• Requirement: When the line with "row order: BatsMan" is found, repeat it and all lines that follow it exactly, stopping at the end of the listing.

• Provided records:
————————

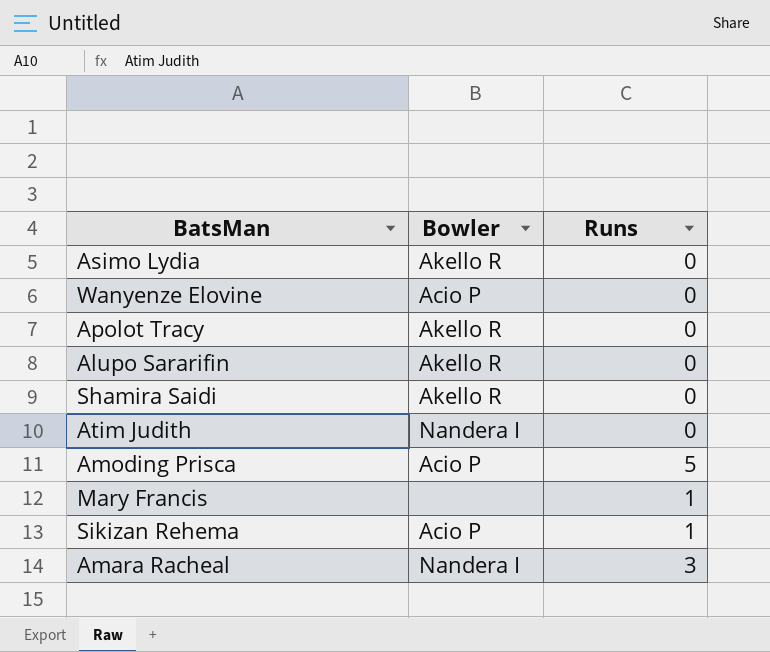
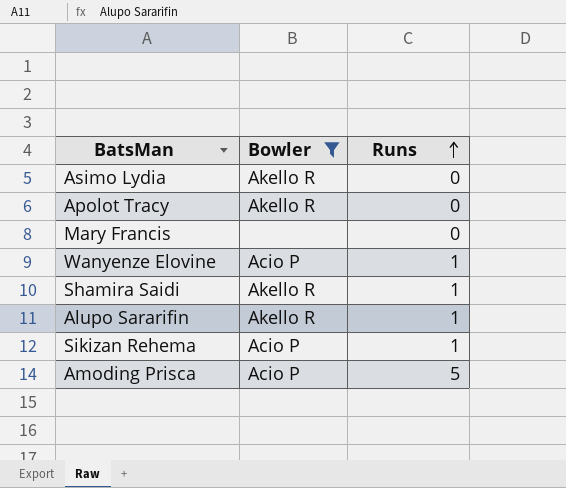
filter: none -> Bowler != Nandera I
row order: none -> Runs ascending
Mary Francis | Runs: 1 -> 0
Wanyenze Elovine | Runs: 0 -> 1
Shamira Saidi | Runs: 0 -> 1
Alupo Sararifin | Runs: 0 -> 1

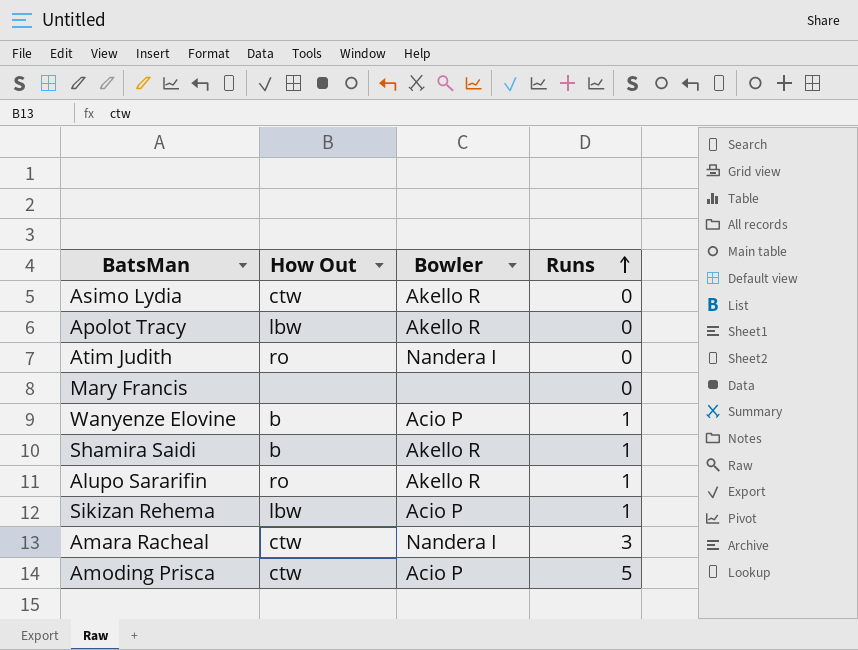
filter: Bowler != Nandera I -> none
column How Out | position: none -> 2

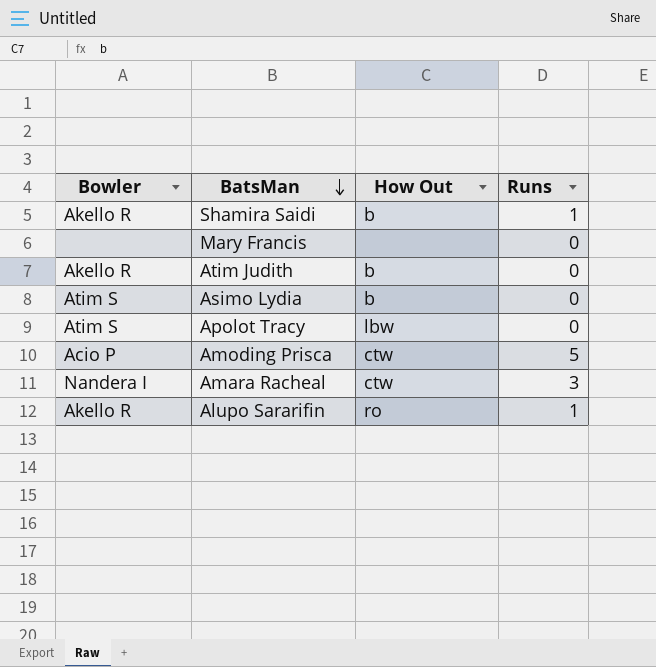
row order: Runs ascending -> BatsMan descending
column Bowler | position: 3 -> 1
row Wanyenze Elovine: b | Acio P | 1 -> none
row Sikizan Rehema: lbw | Acio P | 1 -> none
Atim Judith | Bowler: Nandera I -> Akello R
Atim Judith | How Out: ro -> b
Asimo Lydia | Bowler: Akello R -> Atim S
Asimo Lydia | How Out: ctw -> b
Apolot Tracy | Bowler: Akello R -> Atim S

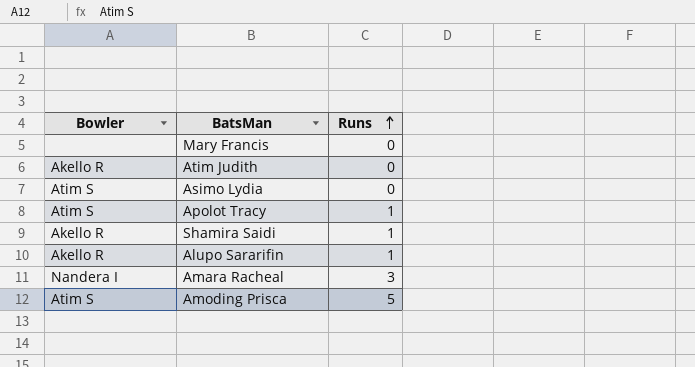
row order: BatsMan descending -> Runs ascending
column How Out | position: 3 -> none
Apolot Tracy | Runs: 0 -> 1
Amoding Prisca | Bowler: Acio P -> Atim S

————————

• Your solution:
row order: BatsMan descending -> Runs ascending
column How Out | position: 3 -> none
Apolot Tracy | Runs: 0 -> 1
Amoding Prisca | Bowler: Acio P -> Atim S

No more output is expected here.